In the entries below, find the line with "- Русские не помогут: у Трампа назревают" and the line with "советской урановой шахте"; give again those lines and every line between them, exactly.

(Data shown)
==========
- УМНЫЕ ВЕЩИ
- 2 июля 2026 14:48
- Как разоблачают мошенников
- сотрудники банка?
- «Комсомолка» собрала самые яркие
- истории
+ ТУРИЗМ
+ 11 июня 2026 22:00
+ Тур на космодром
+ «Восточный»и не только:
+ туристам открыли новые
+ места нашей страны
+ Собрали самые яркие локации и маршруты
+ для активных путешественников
==========
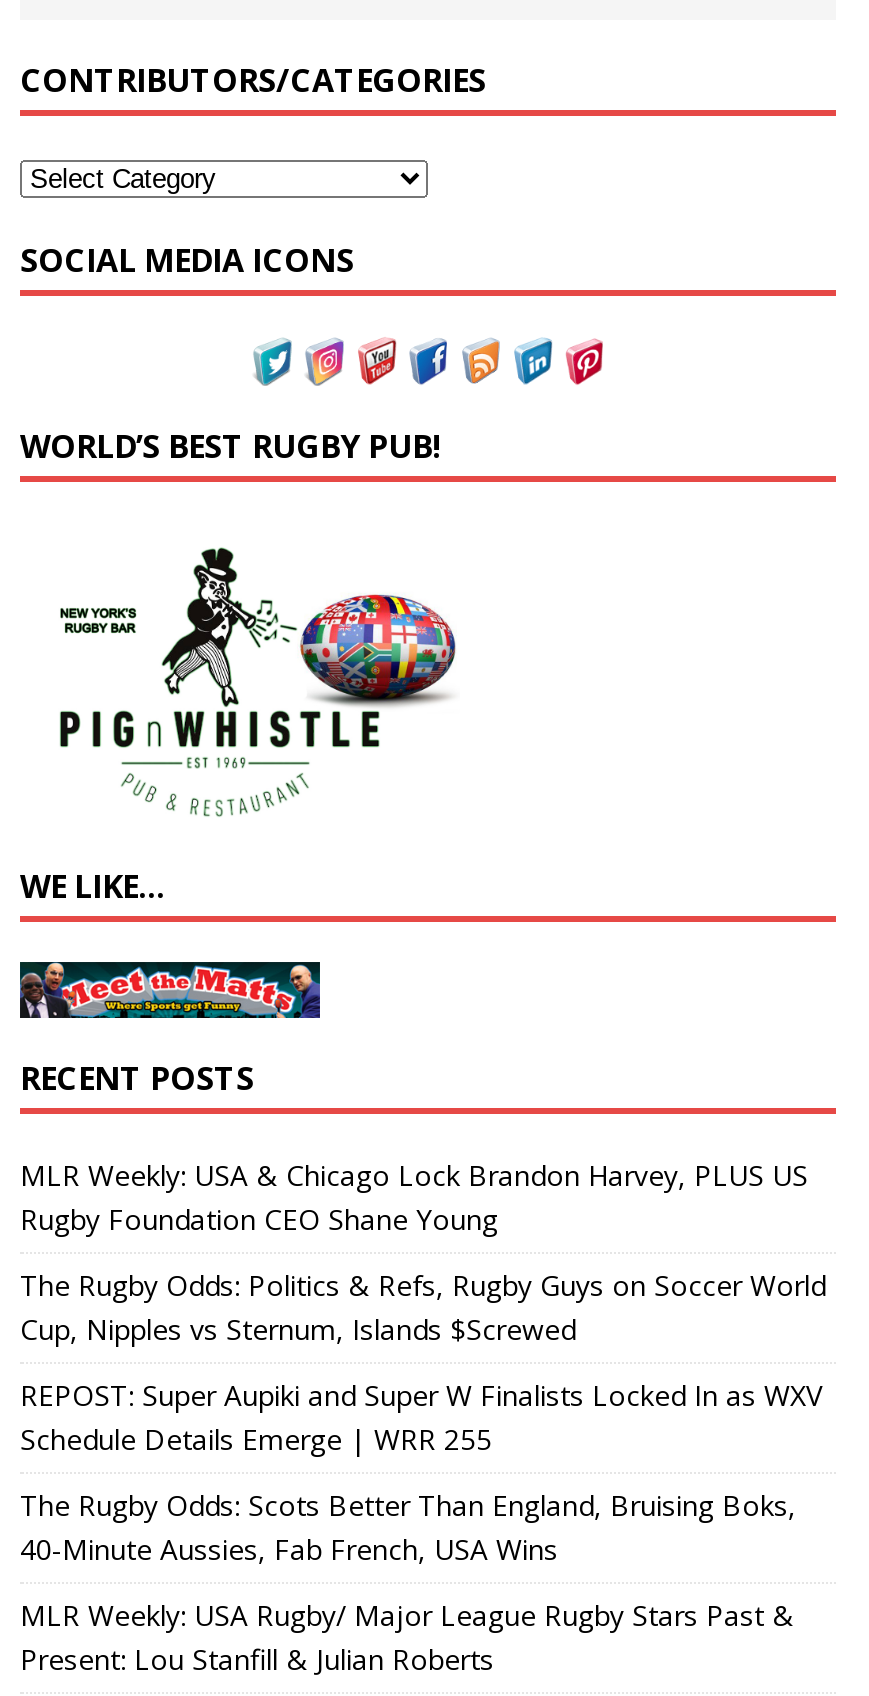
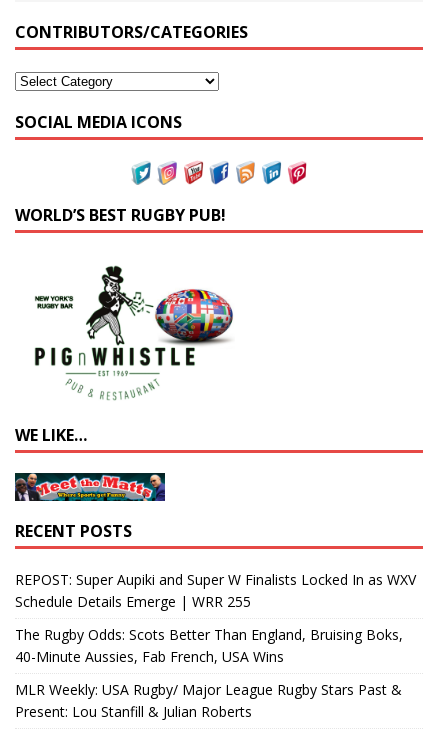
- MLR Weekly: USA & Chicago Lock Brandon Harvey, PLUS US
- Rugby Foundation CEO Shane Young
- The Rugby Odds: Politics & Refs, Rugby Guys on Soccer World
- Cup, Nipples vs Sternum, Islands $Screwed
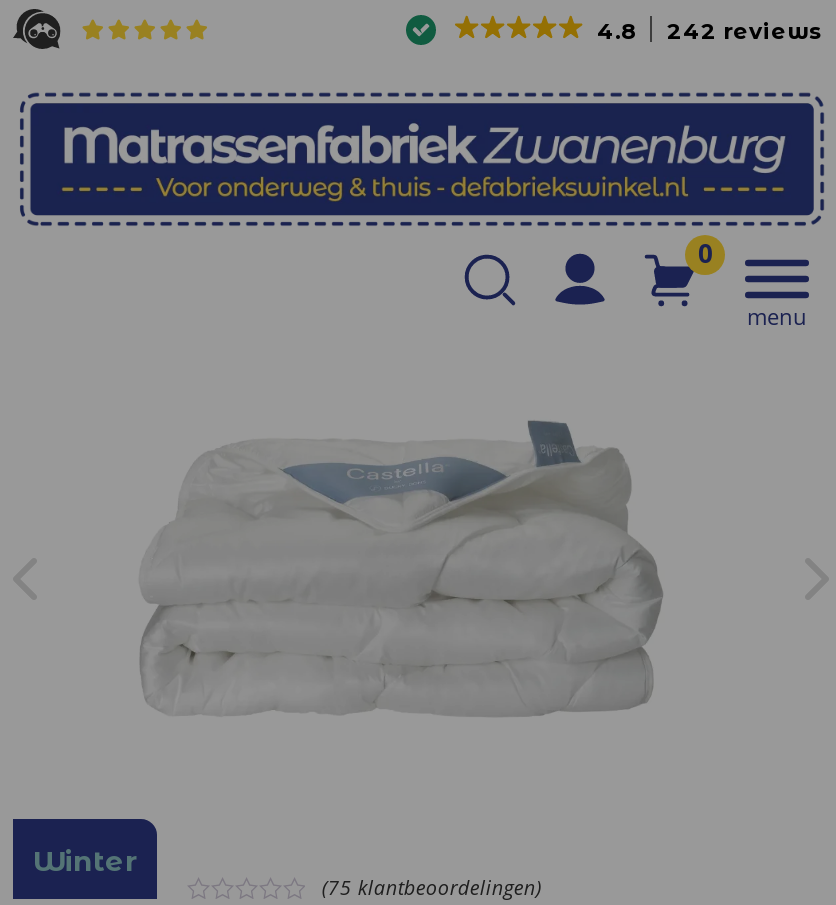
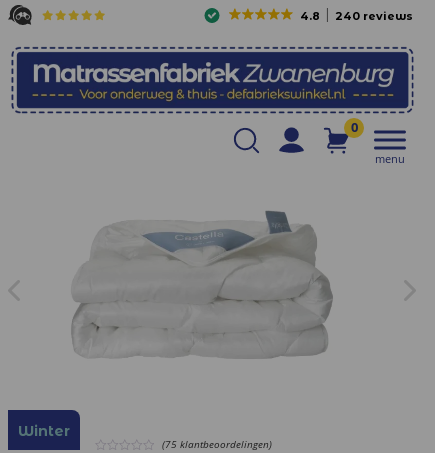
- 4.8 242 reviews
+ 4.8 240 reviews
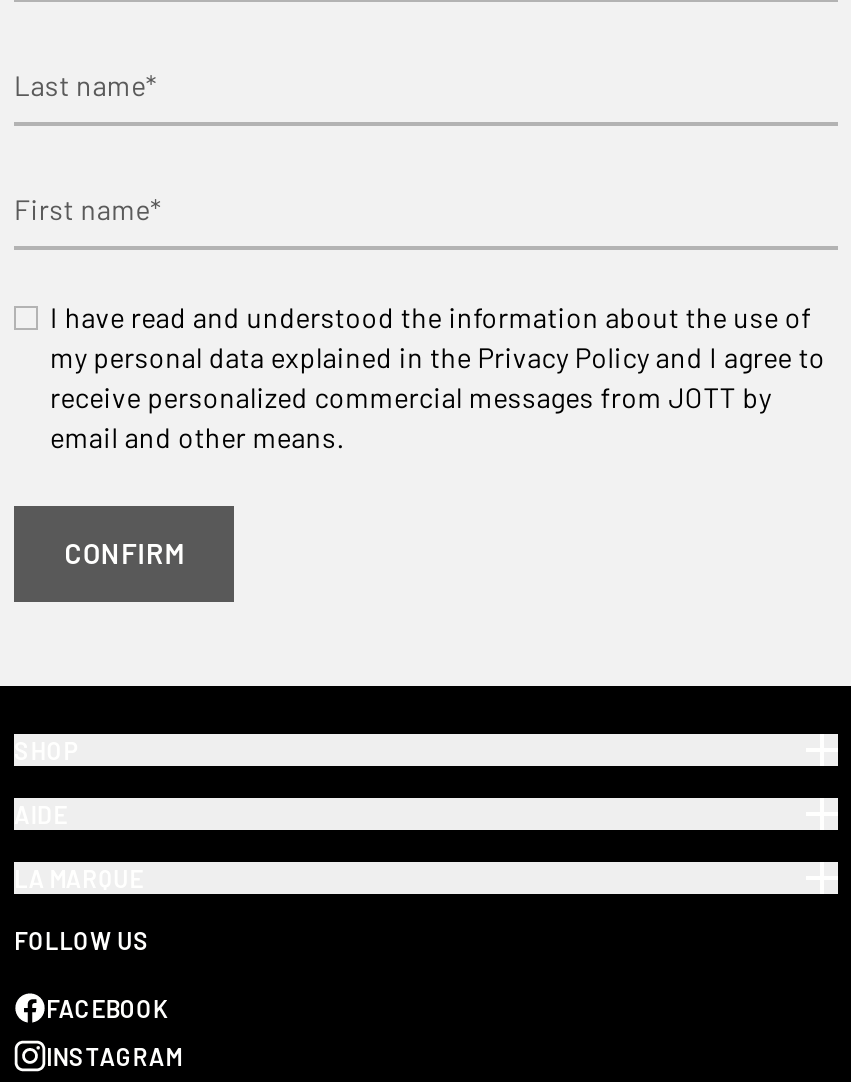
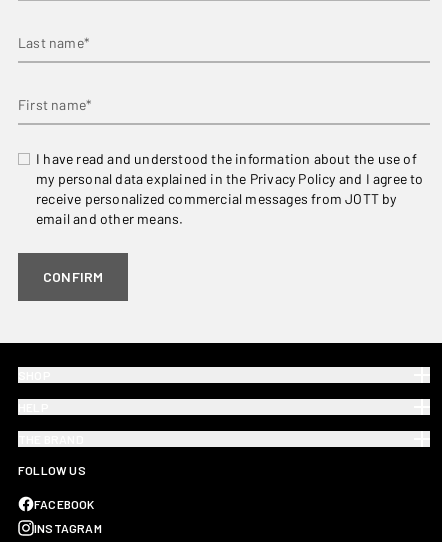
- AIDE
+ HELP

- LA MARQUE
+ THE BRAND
==========
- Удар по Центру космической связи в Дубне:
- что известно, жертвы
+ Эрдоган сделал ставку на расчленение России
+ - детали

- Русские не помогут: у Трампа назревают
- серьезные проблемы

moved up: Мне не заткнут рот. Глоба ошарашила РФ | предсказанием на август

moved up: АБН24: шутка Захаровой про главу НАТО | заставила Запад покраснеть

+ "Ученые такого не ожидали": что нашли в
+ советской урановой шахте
==========
(Answer to the problem)
- Русские не помогут: у Трампа назревают
- серьезные проблемы

moved up: Мне не заткнут рот. Глоба ошарашила РФ | предсказанием на август

moved up: АБН24: шутка Захаровой про главу НАТО | заставила Запад покраснеть

+ "Ученые такого не ожидали": что нашли в
+ советской урановой шахте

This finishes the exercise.